This morning, over breakfast, I asked my husband what it felt like to him when an idea strikes. He looked at me with the gentle compassion which demonstrated clearly that he did not have a clue what I was talking about. I wonder if I am alone in feeling almost euphoric when an idea comes. I remember so vividly the exact moment at which I realised that I had to pursue some kind of exploration into art. I was sitting in the art studio at the school where I was head of science. The head of English had organised an artistic workshop for staff during the holidays and a handful of us were sitting round talking, relaxing and making sculpture.
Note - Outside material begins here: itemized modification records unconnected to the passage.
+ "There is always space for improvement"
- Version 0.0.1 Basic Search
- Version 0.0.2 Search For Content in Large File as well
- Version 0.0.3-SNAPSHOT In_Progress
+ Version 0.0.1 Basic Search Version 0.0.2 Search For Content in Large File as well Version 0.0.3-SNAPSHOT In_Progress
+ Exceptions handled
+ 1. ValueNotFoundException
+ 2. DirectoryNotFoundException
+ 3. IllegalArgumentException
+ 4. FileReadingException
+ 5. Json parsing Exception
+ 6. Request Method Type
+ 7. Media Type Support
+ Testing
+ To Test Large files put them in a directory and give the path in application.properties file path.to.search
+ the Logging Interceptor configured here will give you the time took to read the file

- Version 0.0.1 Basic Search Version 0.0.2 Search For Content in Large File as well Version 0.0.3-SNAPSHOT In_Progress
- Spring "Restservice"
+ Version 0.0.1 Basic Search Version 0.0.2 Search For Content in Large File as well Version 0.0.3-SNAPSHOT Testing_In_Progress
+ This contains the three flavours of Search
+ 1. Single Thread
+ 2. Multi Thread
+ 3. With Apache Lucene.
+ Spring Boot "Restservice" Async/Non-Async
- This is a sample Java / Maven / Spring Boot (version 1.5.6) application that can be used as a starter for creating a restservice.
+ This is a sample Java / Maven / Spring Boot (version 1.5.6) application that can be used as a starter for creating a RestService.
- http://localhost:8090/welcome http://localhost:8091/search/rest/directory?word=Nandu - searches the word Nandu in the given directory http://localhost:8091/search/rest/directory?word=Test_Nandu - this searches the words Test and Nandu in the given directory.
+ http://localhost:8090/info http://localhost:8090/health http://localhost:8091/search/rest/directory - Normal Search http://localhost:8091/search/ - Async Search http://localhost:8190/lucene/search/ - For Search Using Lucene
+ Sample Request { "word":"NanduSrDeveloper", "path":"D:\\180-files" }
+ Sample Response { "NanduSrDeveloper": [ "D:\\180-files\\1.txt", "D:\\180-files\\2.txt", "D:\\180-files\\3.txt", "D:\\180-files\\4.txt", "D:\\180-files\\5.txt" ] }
It was a wonderfully convivial atmosphere and I know I was feeling completely happy and then ‘BANG’! This huge surge of electricity flooded my brain. I couldn’t talk. I could hardly think. It was an ecstatic moment with an after burn which lasted for several hours and I knew that life would never be the same again. I know that sounds a bit melodramatic but those who know me well have come to recognise these moments when my head almost explodes with an idea and I am unable to focus on anything else for several hours – sometimes even days – while the adrenalin, or what ever it is that pumps though my system in that moment, is gradually dissipated. I think it probably infuriates them but what can I do?
My mother describes moments when her brother seemed to have ‘gone to the pictures’ and my daughter has always ‘gone off on one’ with an idea for a story almost from the day she was born. Perhaps it is a family thing. Do they feel the surge of hormones and the associated heavy headedness that I experience? Is this what is meant by artistic temperament?
My most recent moment was yesterday. I was driving to my studio with the express intent of putting 5 pieces of work, which sat ready and waiting to be fired, into the kiln – a half hour job at the most. Then, just as I approached the traffic lights in Earlsfield and should have been concentrating on a difficult right turn, an electric shock thudded through my brain. I know that my resolution to the current project was not perfect but I had reached the stage of thinking that I was fairly pleased with it and it was good enough. Now there was nothing else for it, I had no choice. On arrival at the studios I rang home and explained that I might be some time. I broke up the vessels which had waited so patiently for attention since before Christmas and began almost from scratch. Assessment for these pieces is in less than a fortnight. I have an exhibition (ArtRooms 2015: http://www.art-rooms.org/) going on at the same time as the assessment . I should not be starting again at this stage. But there was simply no alternative.
The interesting thing is that I should have known it was going to happen. I had woken up feeling very restless. By the time I got into the car I was actually shaking. I should have known. But that feeling, when the crescendo comes and the idea hits cannot be rushed and I am not at all sure whether watching it approach would actually do me any favours. It is exhausting though. Just sometimes I wonder what it would be like to have someone else’s brain inhabit my body for a week or so. Would it be like having a holiday on a tropical beach?
One day I think I need to ask someone to wire me up so that I can actually watch my brain activity, such as it is, on a screen. I cannot believe that it fits any pattern of normality but I can’t help thinking it might be rather spectacularly colourful. If I can only capture the moment.